The deadly September 21 raid on the Westgate mall brings new challenges to the government, which now has to explain why it failed to act on repeated warnings and find ways to thwart future attacks.
But Kenyatta himself, who lost his nephew and his fiancee in the siege, has showed mettle that won him support beyond his tribal constituency.
"I did not vote for him but I have to say he showed real strength and determination. I was proud," said Alex Odhiambo, a young taxi driver, said the day after Kenyatta announced the end of the siege.
"This attack has been a tragedy for him too and people across the country have been impressed that his ability to govern was not affected," said Mwalimu Mati, who heads the government watchdog Mars Group Kenya.
In his speeches to the nation during the crisis, Kenyatta spoke of his loss, called for national unity and vowed to punish the perpetrators.
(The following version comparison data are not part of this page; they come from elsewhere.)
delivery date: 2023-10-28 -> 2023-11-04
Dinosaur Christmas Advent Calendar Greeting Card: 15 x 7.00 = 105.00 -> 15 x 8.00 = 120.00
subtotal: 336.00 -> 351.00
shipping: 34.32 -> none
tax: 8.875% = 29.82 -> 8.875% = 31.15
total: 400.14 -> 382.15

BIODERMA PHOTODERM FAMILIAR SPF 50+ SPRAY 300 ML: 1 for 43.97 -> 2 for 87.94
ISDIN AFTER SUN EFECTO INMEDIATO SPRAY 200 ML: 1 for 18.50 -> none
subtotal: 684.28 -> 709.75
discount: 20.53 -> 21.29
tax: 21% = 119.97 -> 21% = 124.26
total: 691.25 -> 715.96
"Whether the security operation was well handled or not has not yet been laid at his feet. He sent the right signals, looked in control. Presidential," said Mati.
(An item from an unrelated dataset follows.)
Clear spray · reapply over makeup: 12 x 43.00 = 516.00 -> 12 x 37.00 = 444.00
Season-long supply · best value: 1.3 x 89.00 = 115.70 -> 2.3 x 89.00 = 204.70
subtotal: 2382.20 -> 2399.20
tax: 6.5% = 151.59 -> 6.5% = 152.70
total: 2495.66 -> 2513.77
Not only has the 51-year-old scion of Kenya's founding president earned his stripes, he is now likely to enjoy better support than usual from his traditional enemies.
As the country held its breath while the drama unfolded inside the mall, Kenyatta strove to cast himself as the leader of all Kenyans and not just the champion of his Kikuyu tribe's interests he has often been seen as.
'The perfect doctor's note'
The ratings agency Moody's said it was not all doom and gloom on the economic front either.
It said it expected the attack to "galvanise a broader mandate and dull the international and domestic political effect" of Kenyatta's impending trial at the International Criminal Court (ICC).
Uhuru, which means "freedom" in Swahili, was due in The Hague in November to face charges of crimes against humanity over the deadly tribal violence he is accused of having stirred after a disputed 2007 presidential election.
The Hague refused to postpone his trial after the attack but observers say he will be in a much stronger position to argue that he is now the guarantor of Kenya's unity and that the country needs his leadership.
"Kenyatta has the perfect doctor's note," a diplomat said.
With a string of key witnesses retracting or being compromised in dubious circumstances, the ICC case against Kenyatta and his foe-turned-deputy William Ruto had already been losing steam.
"Now there really is a lot of pressure on the ICC," said Mwalimu Mati.
Kenya is one of the main purveyors of troops to the African force propping up the pro-Western government in Somalia and battling the Shebab insurgents.
The group claimed the September 21 mall attack but is also increasingly recognised as a global threat that could strike Western interests and is turning Somalia into one of Al-Qaeda's main hubs.
When Kenyatta argued before the attack that Kenya could ill afford an absentee president, it was a somewhat academic argument. Now he has a strong reason to ask for leniency.
"Kenyatta can now say: 'You cannot ask Kenya to help and at the same time persecute its president," said Mati.
Ngunjiri Wambugu, a young leader of Kenyatta's Kikuyu tribe, wrote in a column on Sunday that as the nation still mourns its dead, there is a "silver lining for (Kenyatta) in this dark cloud".
"He now has an opportunity to remind Kenyans and the world that our country is at war, and point to Westgate as why we cannot afford to have a president with divided attention," wrote Wambugu, who heads the Change Associates Trust think tank.
Arguing that a crisis should never go to waste, Wambugu said that the raid even presented Kenyatta with a chance to heal the wounds of the post-election violence and completely reform his administration.